TASK GOAL
Every line of the entries below from the one containing "- w2=2.0 × connection_noise_ratio" to the one containing "knobs; mirrors discovery_protocol.txt", both ends included, must be written out exactly. No other line belongs in the answer.

INFORMATION SHOWN

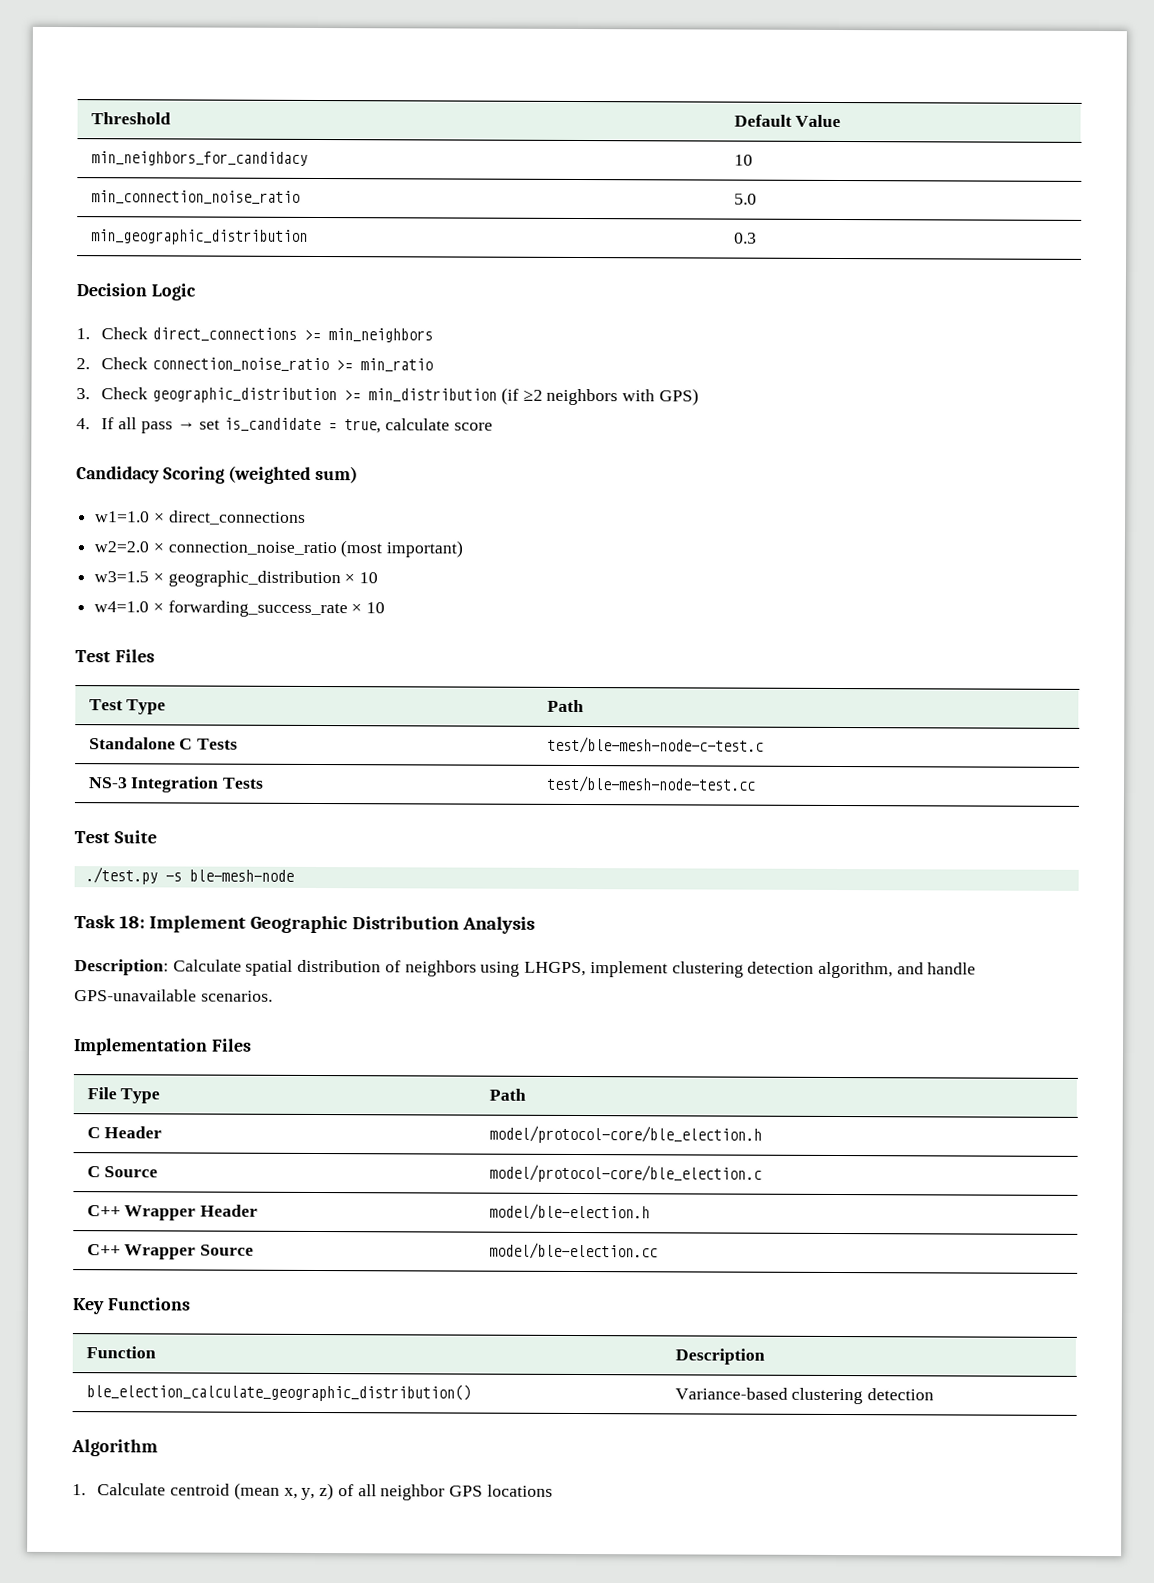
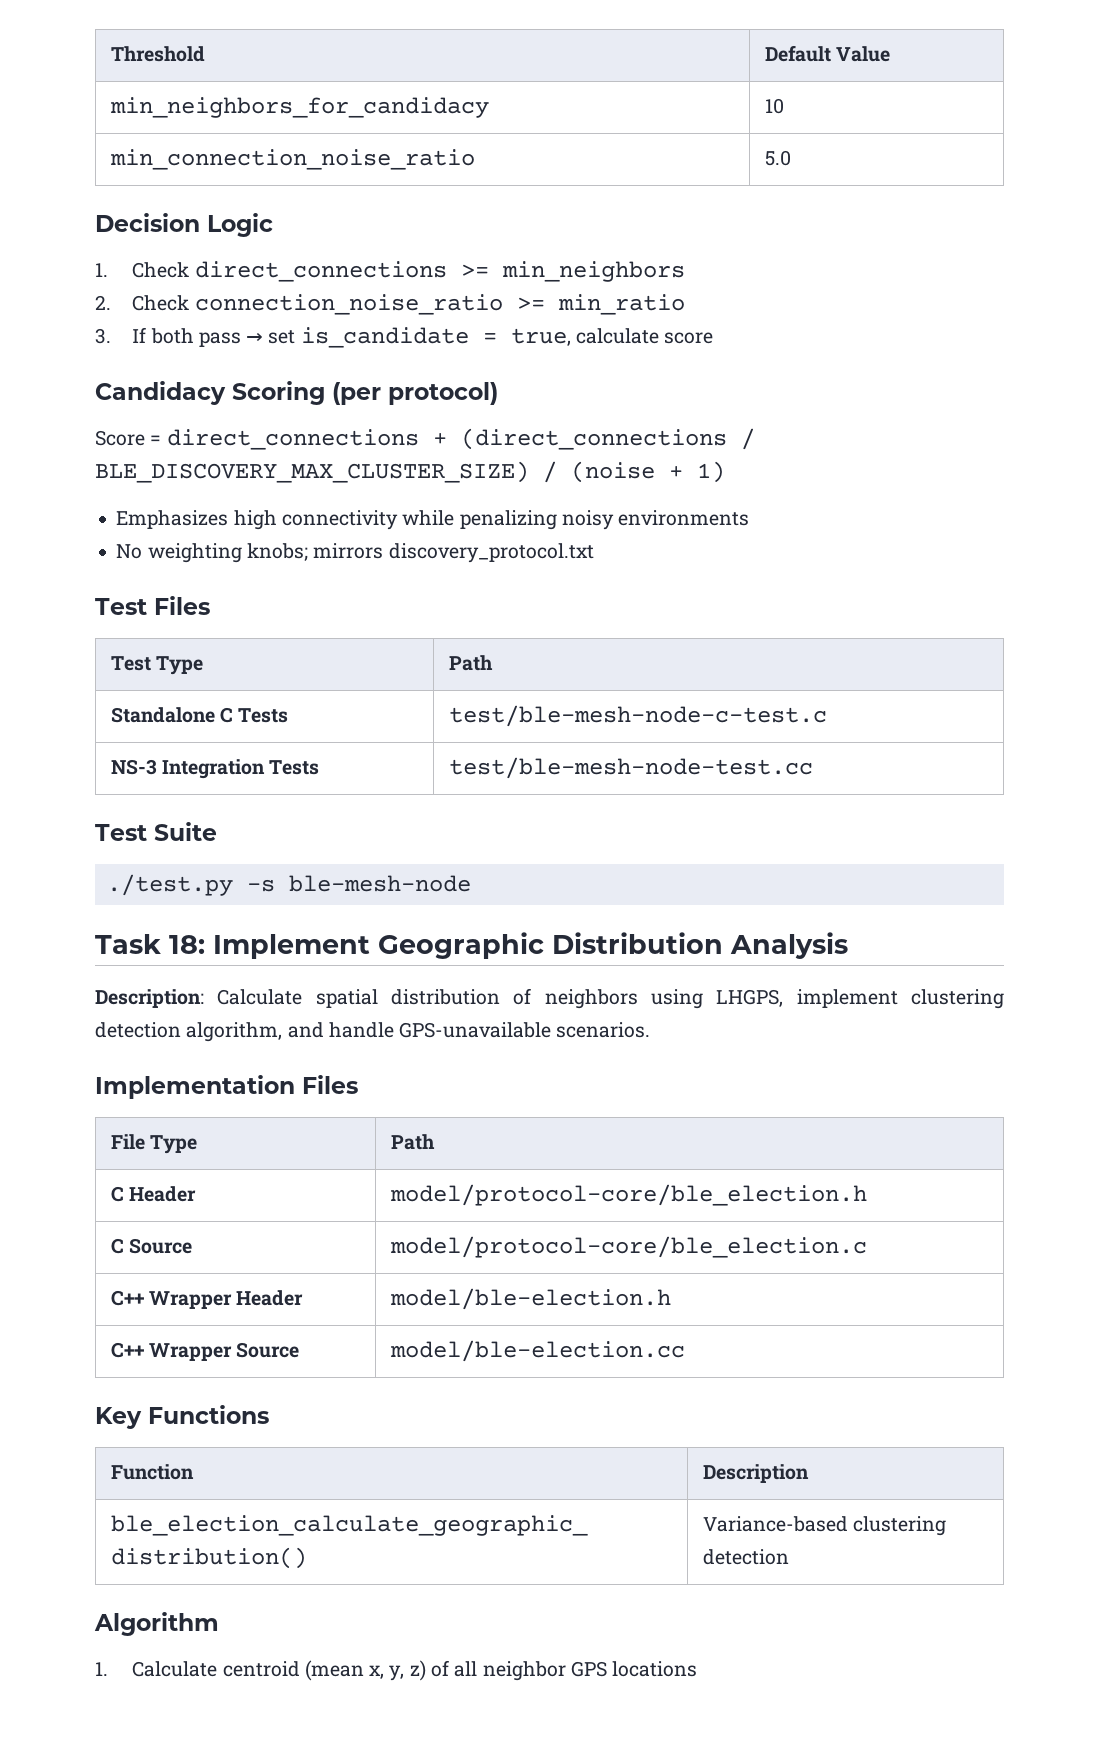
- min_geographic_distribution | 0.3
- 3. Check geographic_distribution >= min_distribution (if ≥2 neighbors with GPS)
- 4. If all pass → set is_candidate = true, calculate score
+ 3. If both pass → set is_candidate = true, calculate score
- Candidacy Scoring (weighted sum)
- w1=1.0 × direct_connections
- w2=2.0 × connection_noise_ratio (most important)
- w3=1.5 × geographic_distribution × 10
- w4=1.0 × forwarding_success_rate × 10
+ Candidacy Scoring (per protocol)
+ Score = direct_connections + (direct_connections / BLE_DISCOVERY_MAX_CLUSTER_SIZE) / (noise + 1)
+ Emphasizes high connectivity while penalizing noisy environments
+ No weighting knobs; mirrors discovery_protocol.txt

--

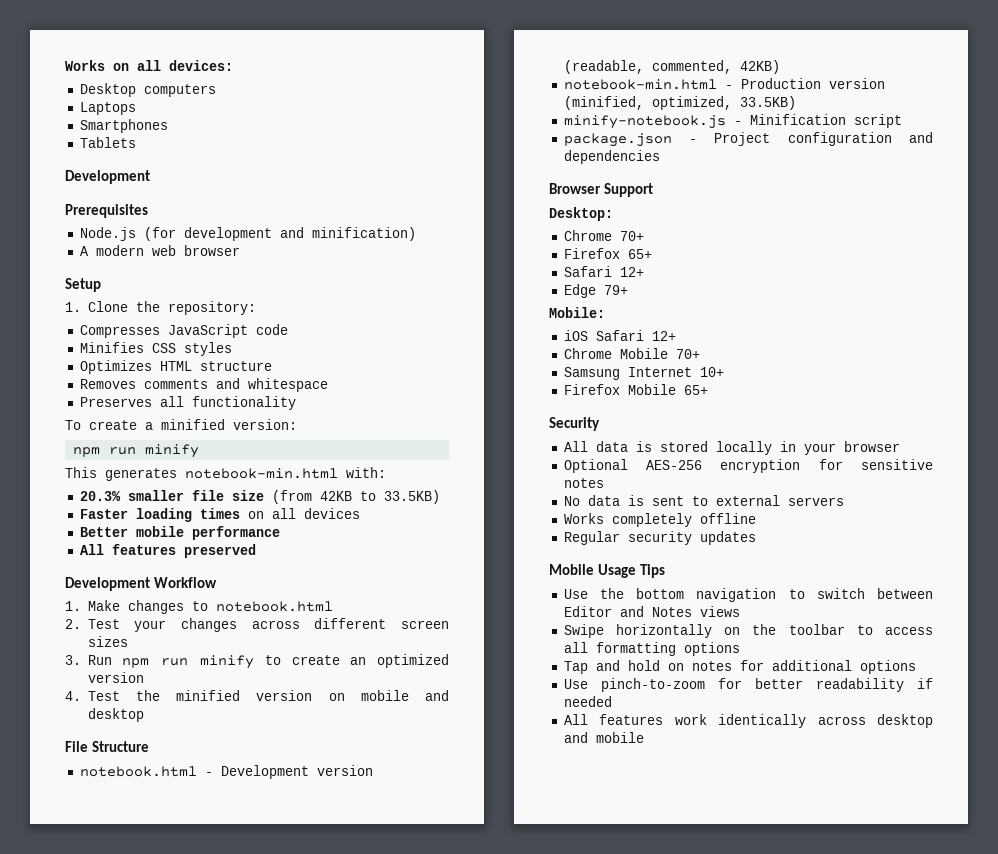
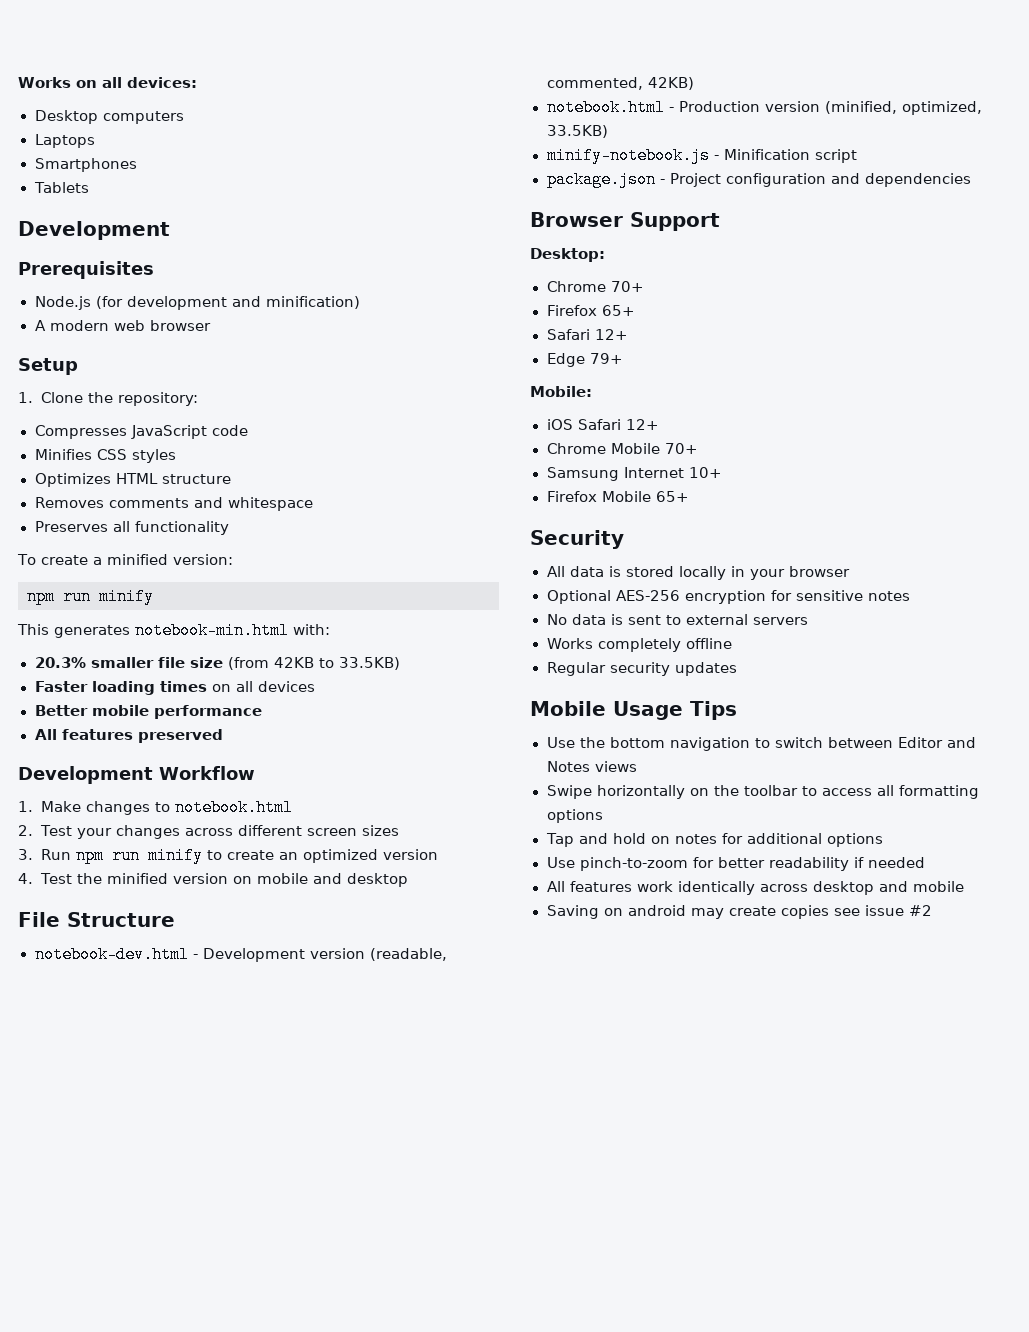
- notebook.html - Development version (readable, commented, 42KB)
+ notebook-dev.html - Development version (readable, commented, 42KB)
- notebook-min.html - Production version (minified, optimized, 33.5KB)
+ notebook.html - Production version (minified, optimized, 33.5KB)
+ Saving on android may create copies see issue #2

THE COMPLETED TASK
- w2=2.0 × connection_noise_ratio (most important)
- w3=1.5 × geographic_distribution × 10
- w4=1.0 × forwarding_success_rate × 10
+ Candidacy Scoring (per protocol)
+ Score = direct_connections + (direct_connections / BLE_DISCOVERY_MAX_CLUSTER_SIZE) / (noise + 1)
+ Emphasizes high connectivity while penalizing noisy environments
+ No weighting knobs; mirrors discovery_protocol.txt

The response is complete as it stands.